We will establish valuation allowances when necessary to reduce deferred tax
assets to the amount to be realized.

Results of Operations

 Six Months Ended June 30, 2000 as Compared to the Six Months Ended June 30,
 1999

   Our production increased approximately 6.3 Bcfe in the first six months of
2000 compared to the first six months of 1999. The daily production rate at the
end of June 2000 was approximately 74,000 Mcfe as compared to rates of
approximately 35,000 Mcfe at the end of June 1999 and approximately 53,000 Mcfe
at the end of December 1999.

   Our natural gas and oil revenues, including the effects of our hedging
activities, increased $23.4 million and income from operations increased $11.5
million in the first six months of 2000 compared to the same period in 1999.
Natural gas revenues increased $23.8 million and oil and condensate revenues
increased $2.0 million in the first six months of 2000 compared to the same
period in 1999. We entered into hedging arrangements beginning in the fourth
quarter of 1999. Net natural gas and oil hedging losses were $2.4 million in
the first six months of 2000. Natural gas production volumes increased
primarily due to eight wells which commenced production after the second
quarter of 1999, contributing $18.8 million of the increase in natural gas
revenues. Average natural gas prices increased, contributing $5.0 million of
the increase in natural gas revenues. Oil and condensate production volumes
increased primarily due to seven wells which commenced production after the
second quarter of 1999, contributing $1.2 million of the increase in oil and
condensate revenues. Average oil and condensate prices increased, contributing
$872,000 of the increase in oil and condensate revenues.
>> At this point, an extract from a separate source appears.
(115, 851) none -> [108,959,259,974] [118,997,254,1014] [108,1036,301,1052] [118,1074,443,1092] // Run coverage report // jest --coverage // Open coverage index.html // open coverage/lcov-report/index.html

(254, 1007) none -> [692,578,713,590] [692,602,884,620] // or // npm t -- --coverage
   Lease operating expenses increased $2.7 million in the first six months of
2000 compared to the same period in 1999. Of the total increase in lease
operating expenses, $803,000 was attributable to eight wells which commenced
production after the second quarter of 1999, $879,000 related to workover
activities on four wells in 2000 and $1.0 million was primarily attributable to
the timing of production associated with new wells during the first six months
of 1999. The increase in the lease operating expense rate per Mcfe was
primarily due to the workover activities in the first six months of 2000.

   General and administrative expenses increased $856,000 in the first six
months of 2000 compared to the same period in 1999. The increase was primarily
due to employment-related costs associated with an increase in personnel after
the second quarter of 1999.

                                       26
<PAGE>

   Depreciation, depletion and amortization increased $10.1 million in the
first six months of 2000 compared to the same period in 1999. Of the total
increase in depreciation, depletion and amortization, $10.6 million was
attributable to a substantial increase in production, partially offset by a
reduction of $553,000 in the depletion rate from the prior year period.

   Interest income increased $228,000 in the first six months of 2000 compared
to the same period in 1999 primarily due to investment income associated with
the remaining initial public offering proceeds invested during the first half
of 2000. Interest expense, net of capitalized interest, decreased $1.1 million
in the first six months of 2000 compared to the same period in 1999. We had
outstanding borrowings of $12.0 million at June 30, 2000 compared to
outstanding borrowings of $64.0 million at June 30, 1999.

   No income tax expense was recognized during the first six months of 2000 due
to the availability of net operating loss carryforwards that offset taxable
income in 2000.

   We recognized net income of $8.3 million, or $0.41 per basic share and $0.39
per diluted share, in the first six months of 2000 compared to a net loss of
$4.9 million in the same period in 1999. After dividends of $5.1 million on
preferred stock that is no longer outstanding, we recognized a net loss
available to common stockholders of $10.0 million, or a loss of $2.43 per basic
and diluted share, in the first six months of 1999.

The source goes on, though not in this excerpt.